# WHAT TO PRODUCE
Pictures aside, repeat every entry exactly.

# TASK INPUT
···
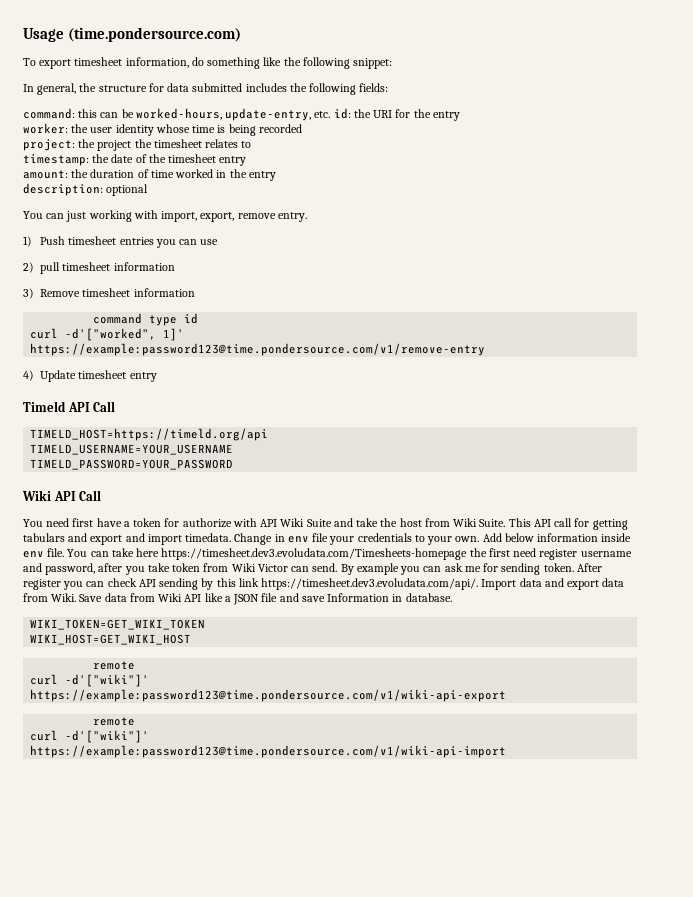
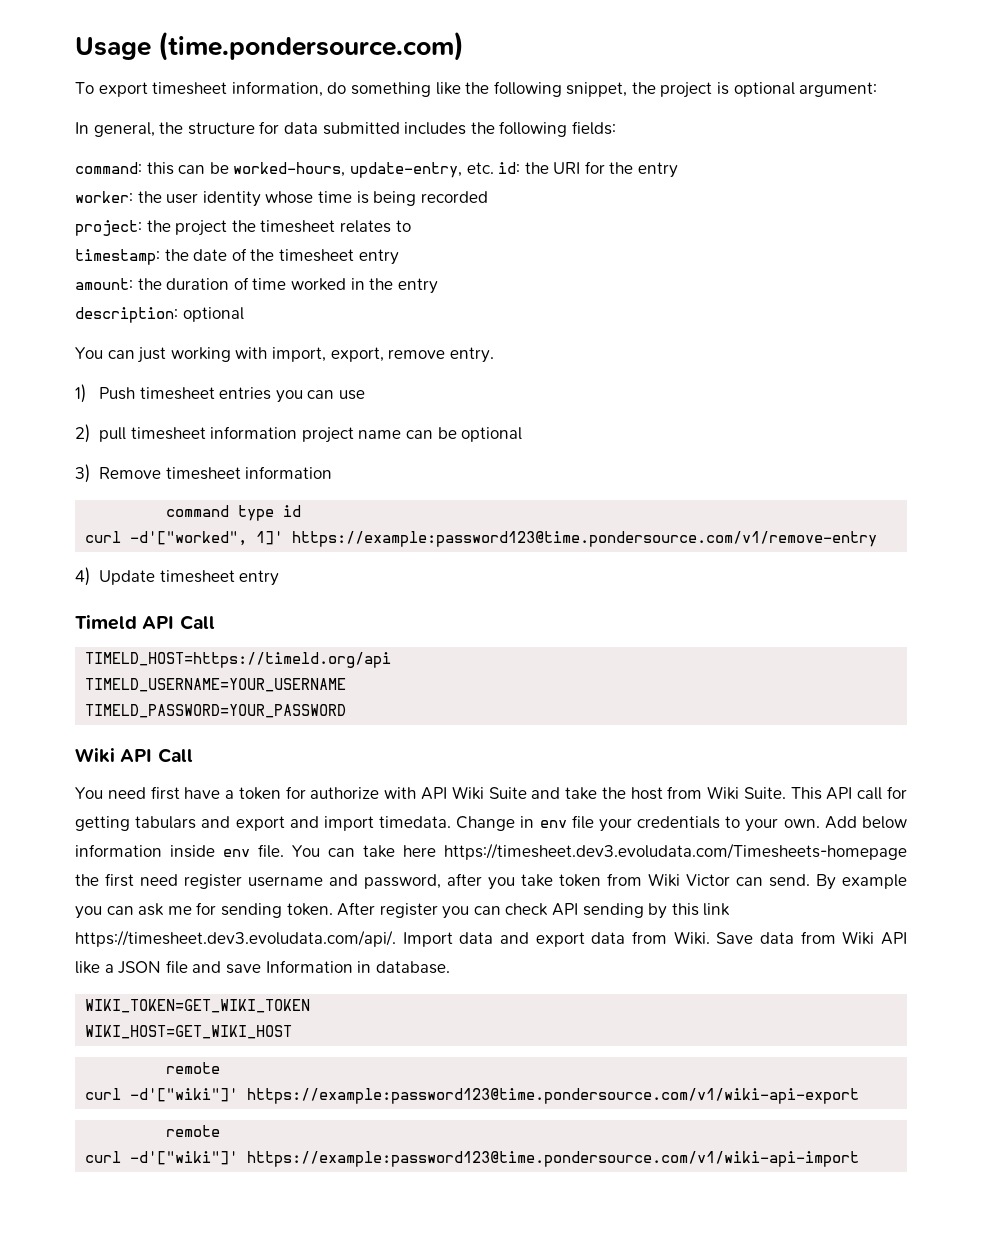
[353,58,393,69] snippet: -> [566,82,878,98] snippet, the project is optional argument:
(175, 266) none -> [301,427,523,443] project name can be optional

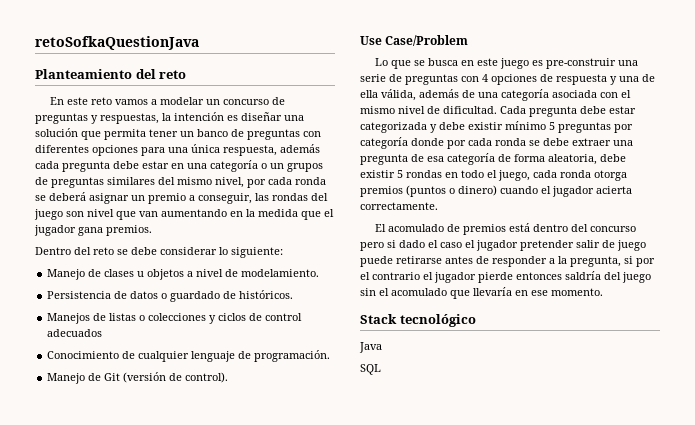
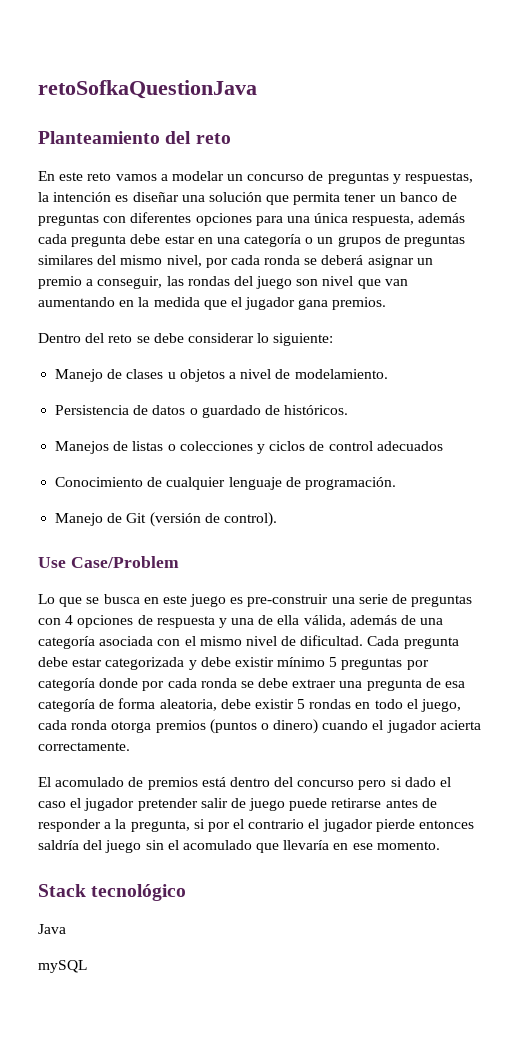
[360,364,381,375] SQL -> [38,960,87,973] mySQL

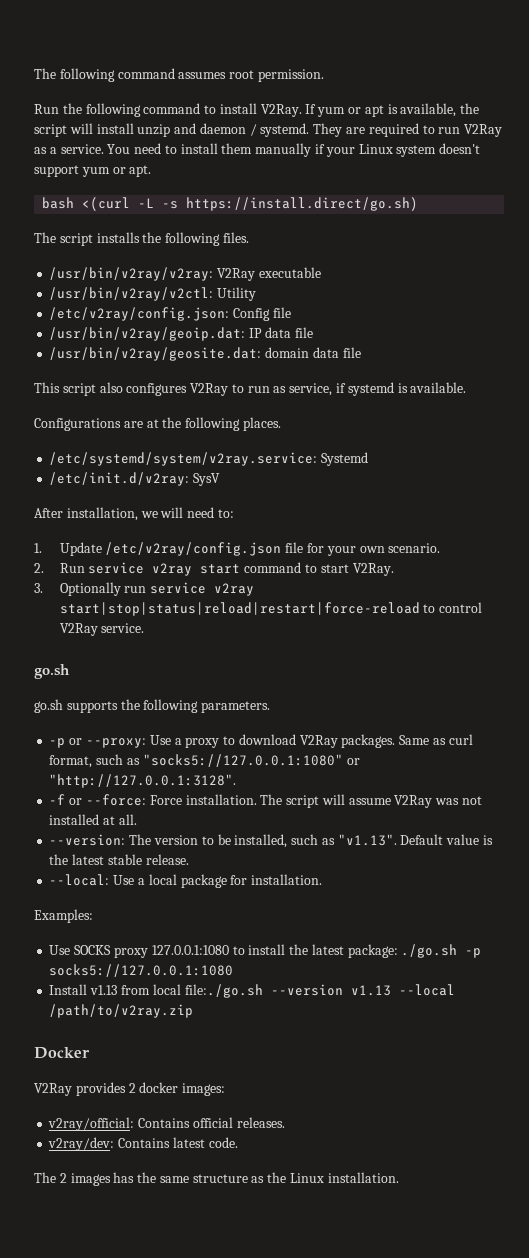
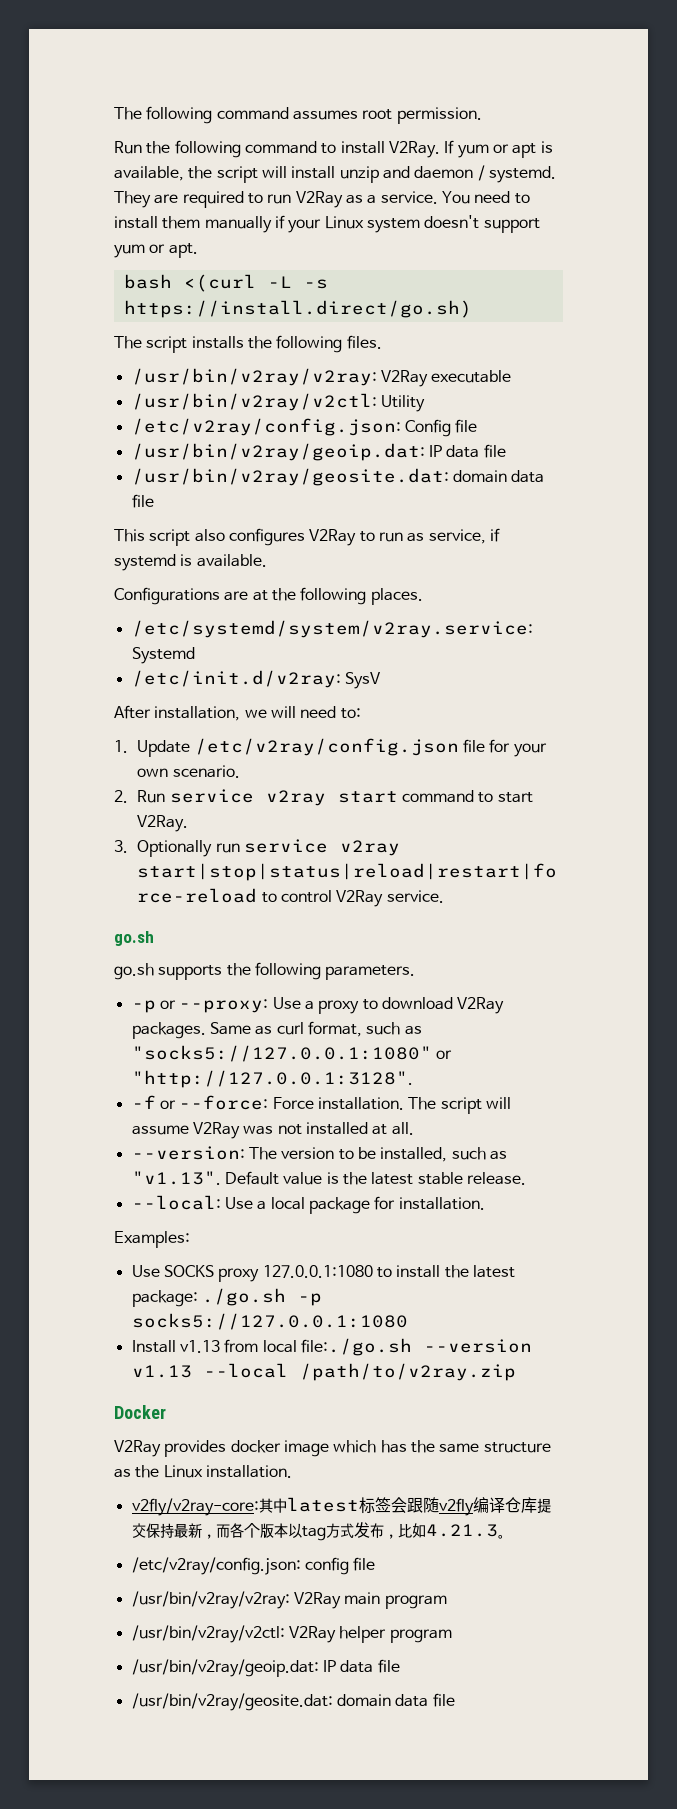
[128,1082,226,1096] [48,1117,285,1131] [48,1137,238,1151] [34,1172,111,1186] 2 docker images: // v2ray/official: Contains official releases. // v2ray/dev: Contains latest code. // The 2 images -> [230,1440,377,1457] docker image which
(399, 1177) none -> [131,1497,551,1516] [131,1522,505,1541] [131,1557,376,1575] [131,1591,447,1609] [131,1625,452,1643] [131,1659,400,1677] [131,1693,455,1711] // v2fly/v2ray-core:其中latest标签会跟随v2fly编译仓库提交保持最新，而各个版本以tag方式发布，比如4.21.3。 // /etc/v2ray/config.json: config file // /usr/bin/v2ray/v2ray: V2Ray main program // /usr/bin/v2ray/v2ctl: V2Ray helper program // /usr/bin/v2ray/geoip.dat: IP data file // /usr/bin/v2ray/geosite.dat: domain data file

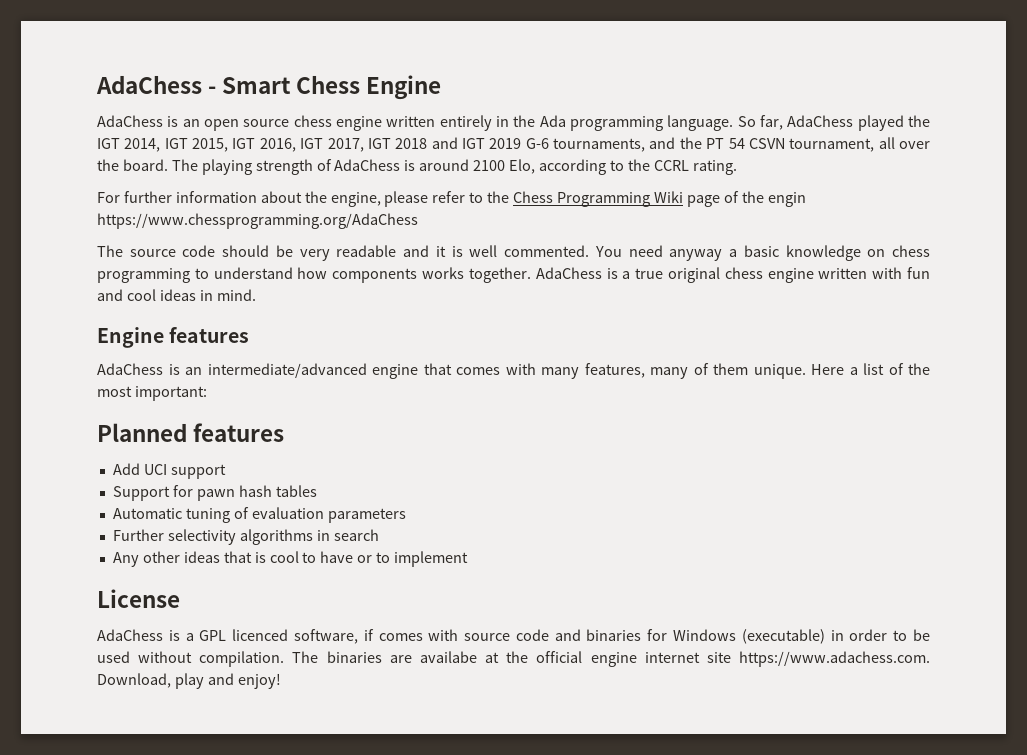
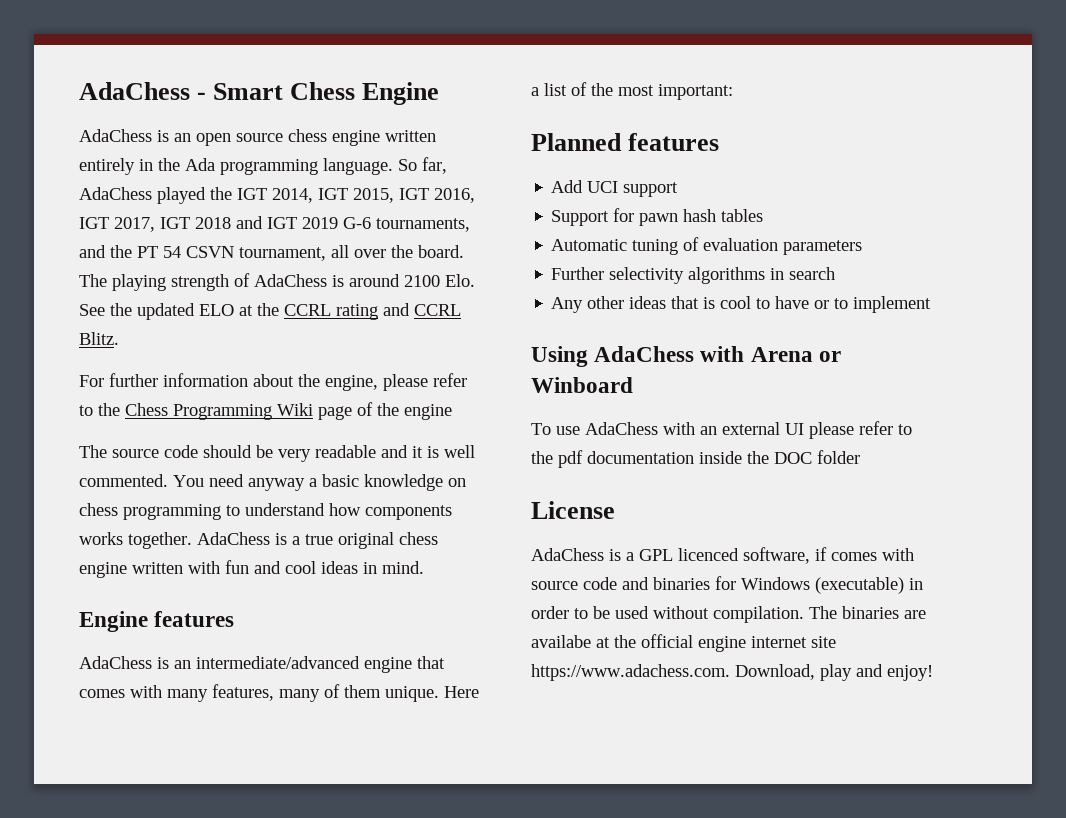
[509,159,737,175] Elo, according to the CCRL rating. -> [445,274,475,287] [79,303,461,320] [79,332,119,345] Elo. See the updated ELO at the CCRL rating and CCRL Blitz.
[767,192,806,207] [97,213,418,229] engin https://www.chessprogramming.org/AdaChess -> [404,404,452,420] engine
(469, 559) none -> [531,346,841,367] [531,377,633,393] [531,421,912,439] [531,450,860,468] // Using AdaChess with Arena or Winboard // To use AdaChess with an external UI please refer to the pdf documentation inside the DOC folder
···
# SOLUTION FOR THIS EXERCISE
[353,58,393,69] snippet: -> [566,82,878,98] snippet, the project is optional argument:
(175, 266) none -> [301,427,523,443] project name can be optional

[360,364,381,375] SQL -> [38,960,87,973] mySQL

[128,1082,226,1096] [48,1117,285,1131] [48,1137,238,1151] [34,1172,111,1186] 2 docker images: // v2ray/official: Contains official releases. // v2ray/dev: Contains latest code. // The 2 images -> [230,1440,377,1457] docker image which
(399, 1177) none -> [131,1497,551,1516] [131,1522,505,1541] [131,1557,376,1575] [131,1591,447,1609] [131,1625,452,1643] [131,1659,400,1677] [131,1693,455,1711] // v2fly/v2ray-core:其中latest标签会跟随v2fly编译仓库提交保持最新，而各个版本以tag方式发布，比如4.21.3。 // /etc/v2ray/config.json: config file // /usr/bin/v2ray/v2ray: V2Ray main program // /usr/bin/v2ray/v2ctl: V2Ray helper program // /usr/bin/v2ray/geoip.dat: IP data file // /usr/bin/v2ray/geosite.dat: domain data file

[509,159,737,175] Elo, according to the CCRL rating. -> [445,274,475,287] [79,303,461,320] [79,332,119,345] Elo. See the updated ELO at the CCRL rating and CCRL Blitz.
[767,192,806,207] [97,213,418,229] engin https://www.chessprogramming.org/AdaChess -> [404,404,452,420] engine
(469, 559) none -> [531,346,841,367] [531,377,633,393] [531,421,912,439] [531,450,860,468] // Using AdaChess with Arena or Winboard // To use AdaChess with an external UI please refer to the pdf documentation inside the DOC folder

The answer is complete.